## Step 05: Hyperparameter Tuning

### Import necessary libraries

In [1]:
import pandas as pd
import numpy as np
import os

from sklearn.cluster import KMeans
from sklearn.decomposition import PCA
from sklearn.pipeline import Pipeline
from sklearn.preprocessing import StandardScaler
import plotly.express as px
from sklearn.manifold import TSNE

from sklearn.metrics import silhouette_score, davies_bouldin_score,calinski_harabasz_score
from sklearn.model_selection import ParameterGrid, train_test_split
from sklearn.metrics import pairwise_distances
from sklearn.metrics import mean_squared_error

import warnings
warnings.filterwarnings("ignore")

### 5.1 Load datasets from file paths

In [3]:
data_path = '../Dataset/data_cleaned.csv'
genre_data_path = '../Dataset/genre_data_cleaned.csv'

# Check if files exist and load them
if os.path.exists(data_path) and os.path.exists(genre_data_path):
    data = pd.read_csv(data_path)
    genre_data = pd.read_csv(genre_data_path)
    print("Info: Data and genre data successfully loaded.")
else:
    print("Attention: One or both files are not found in the specified directory.")

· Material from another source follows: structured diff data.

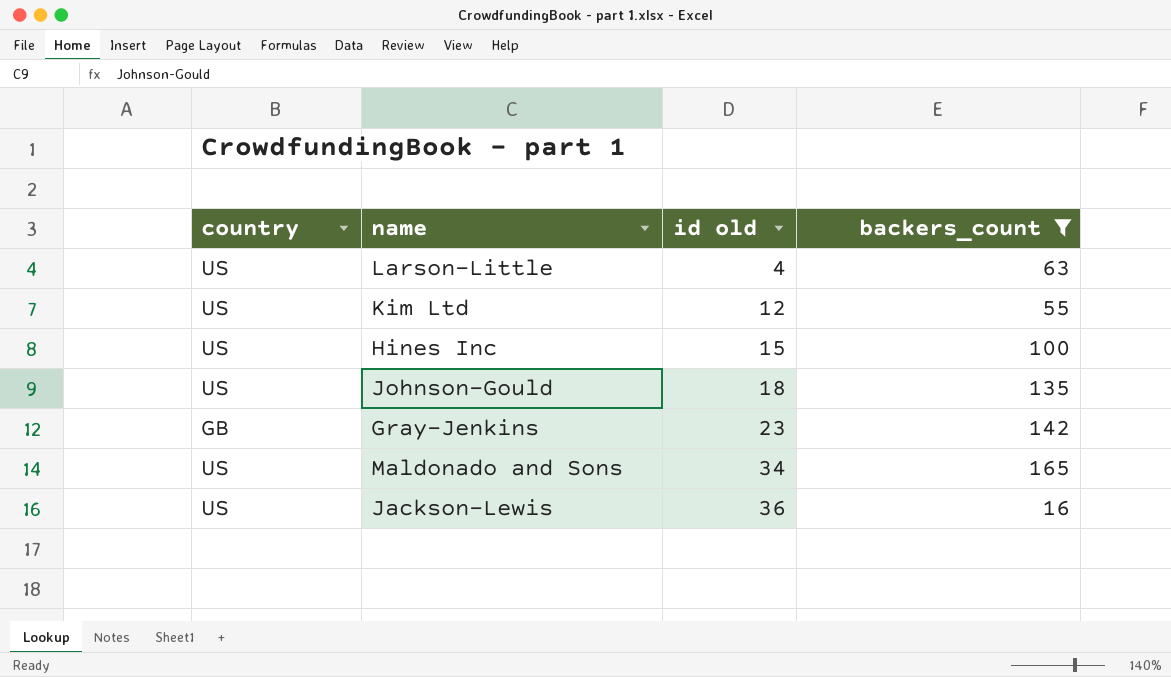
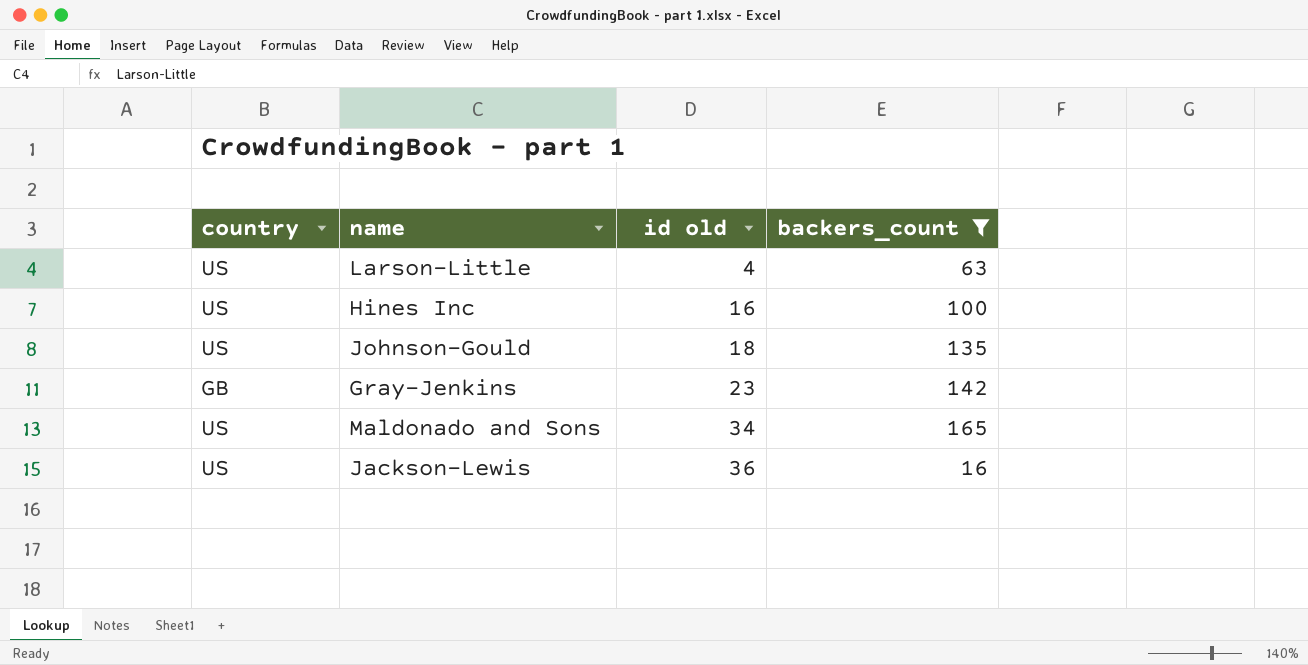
row Kim Ltd: US | 12 | 55 -> none
Hines Inc | id old: 15 -> 16

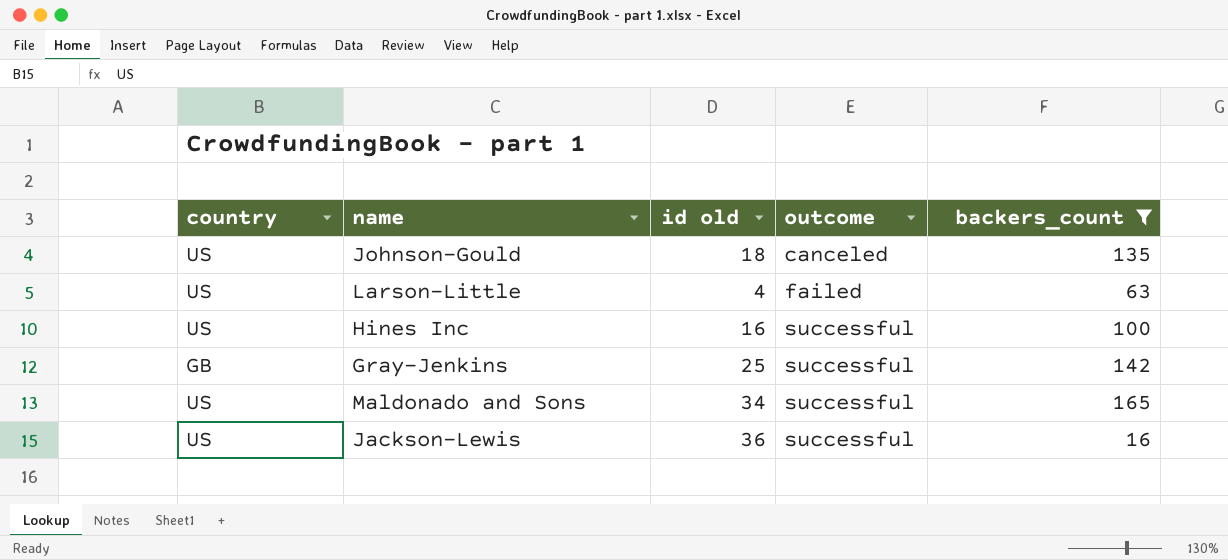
row order: id old ascending -> outcome ascending
column outcome | position: none -> 4
Gray-Jenkins | id old: 23 -> 25

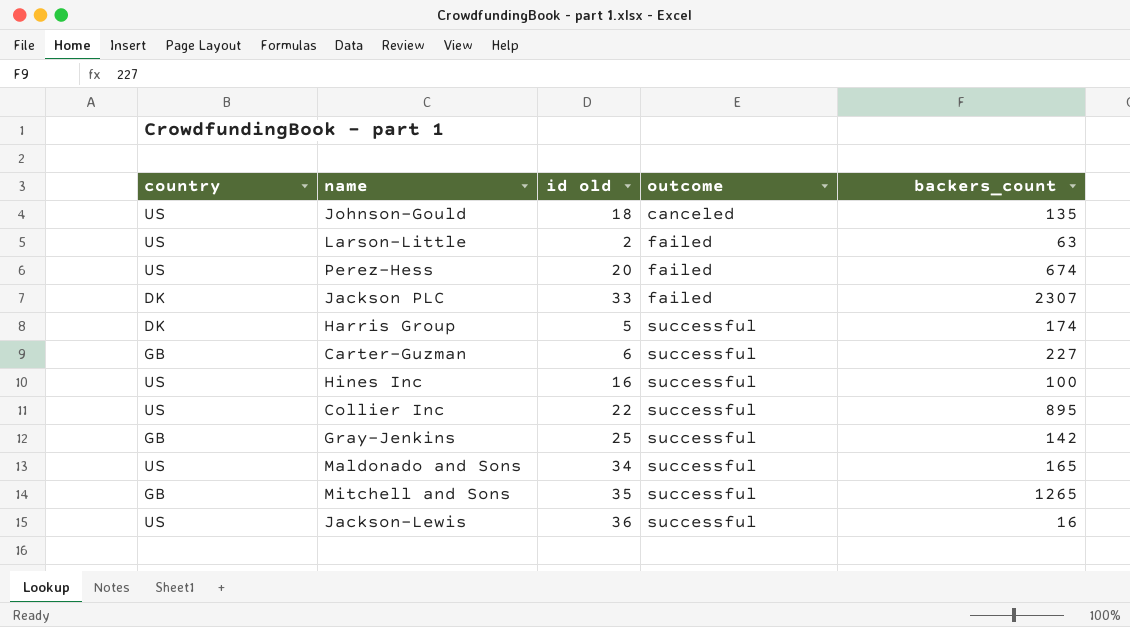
filter: backers_count <= 165 -> none
Larson-Little | id old: 4 -> 2

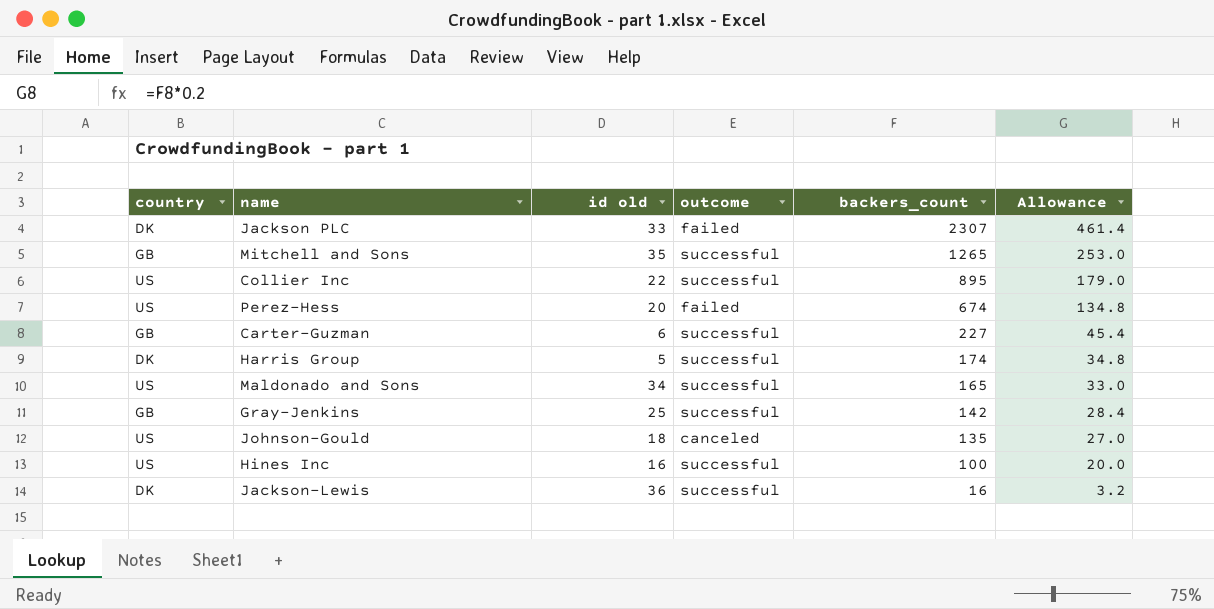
row order: outcome ascending -> backers_count descending
column Allowance | formula: none -> [backers_count] * 0.2
row Larson-Little: US | 2 | failed | 63 -> none
Jackson-Lewis | country: US -> DK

Info: Data and genre data successfully loaded.


In [5]:
X = genre_data.select_dtypes(include=np.number) 
Y = data.select_dtypes(include=np.number)

### 5.2  KMeans Hyperparameter tuning 
- Exhaustive grid search is perfomed over KMeans hyperparameters using a training-validation split of 80%-20%. 

#### 5.2.1 Genre_data_Cleaned

In [7]:
# Split dataset into training and validation sets to prevent overfitting
X_train, X_val = train_test_split(X, test_size=0.2, random_state=42)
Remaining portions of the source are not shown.